- [DATA EXTRACTS]:
____

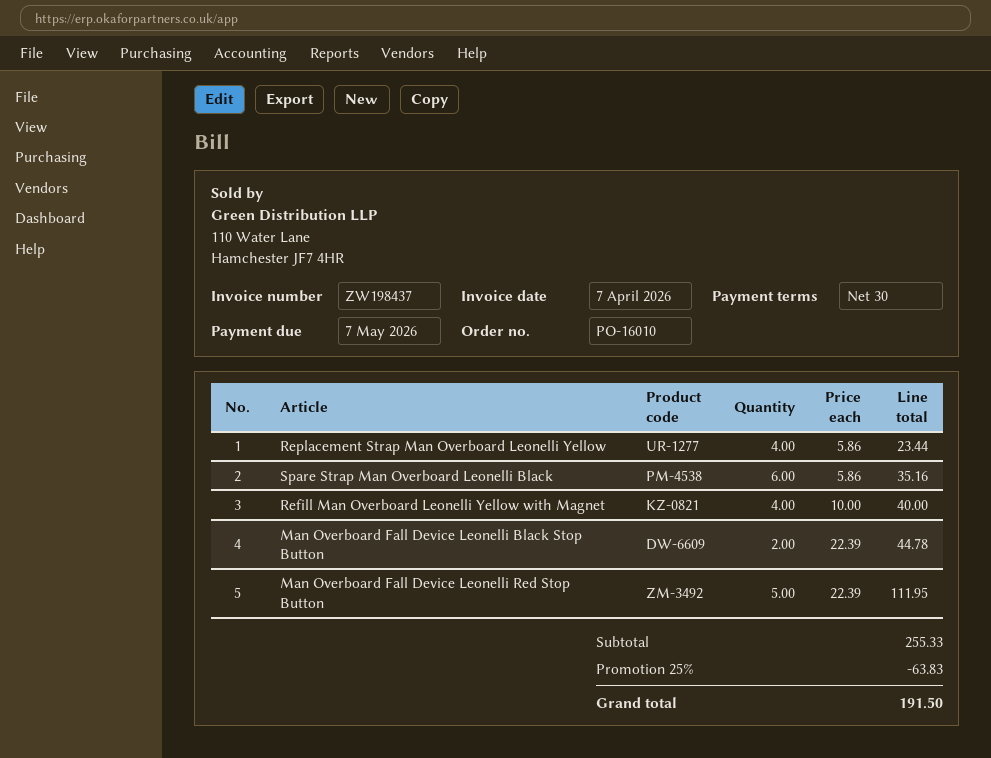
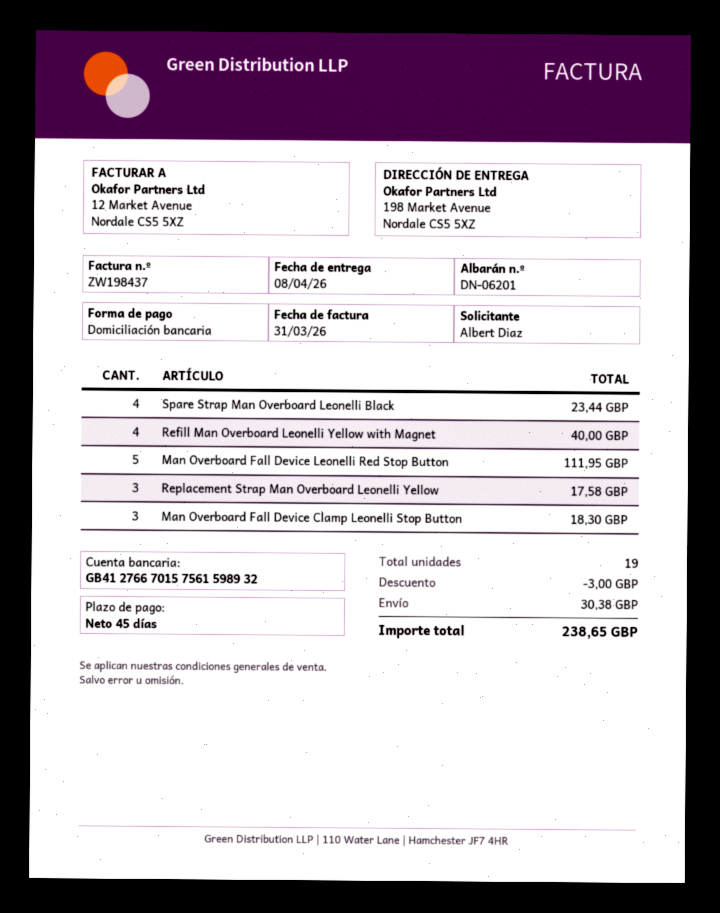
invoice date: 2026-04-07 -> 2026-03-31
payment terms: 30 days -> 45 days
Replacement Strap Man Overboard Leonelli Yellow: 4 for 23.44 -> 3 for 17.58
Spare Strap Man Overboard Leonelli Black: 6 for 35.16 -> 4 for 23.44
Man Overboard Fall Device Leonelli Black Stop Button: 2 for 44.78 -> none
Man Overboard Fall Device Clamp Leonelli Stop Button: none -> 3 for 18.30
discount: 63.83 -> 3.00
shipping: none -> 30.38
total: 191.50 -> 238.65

____

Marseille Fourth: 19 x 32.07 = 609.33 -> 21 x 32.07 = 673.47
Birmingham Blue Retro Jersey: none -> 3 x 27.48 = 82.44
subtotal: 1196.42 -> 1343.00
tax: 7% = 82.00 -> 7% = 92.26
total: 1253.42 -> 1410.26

____

- [ASSIGNMENT]:
Taking the entries above, write out exactly each line from the one holding "Marseille Fourth: 19" to the one holding "total: 1253.42 -> 1410.26", both included, and stop there.

- [TASK RESULT]:
Marseille Fourth: 19 x 32.07 = 609.33 -> 21 x 32.07 = 673.47
Birmingham Blue Retro Jersey: none -> 3 x 27.48 = 82.44
subtotal: 1196.42 -> 1343.00
tax: 7% = 82.00 -> 7% = 92.26
total: 1253.42 -> 1410.26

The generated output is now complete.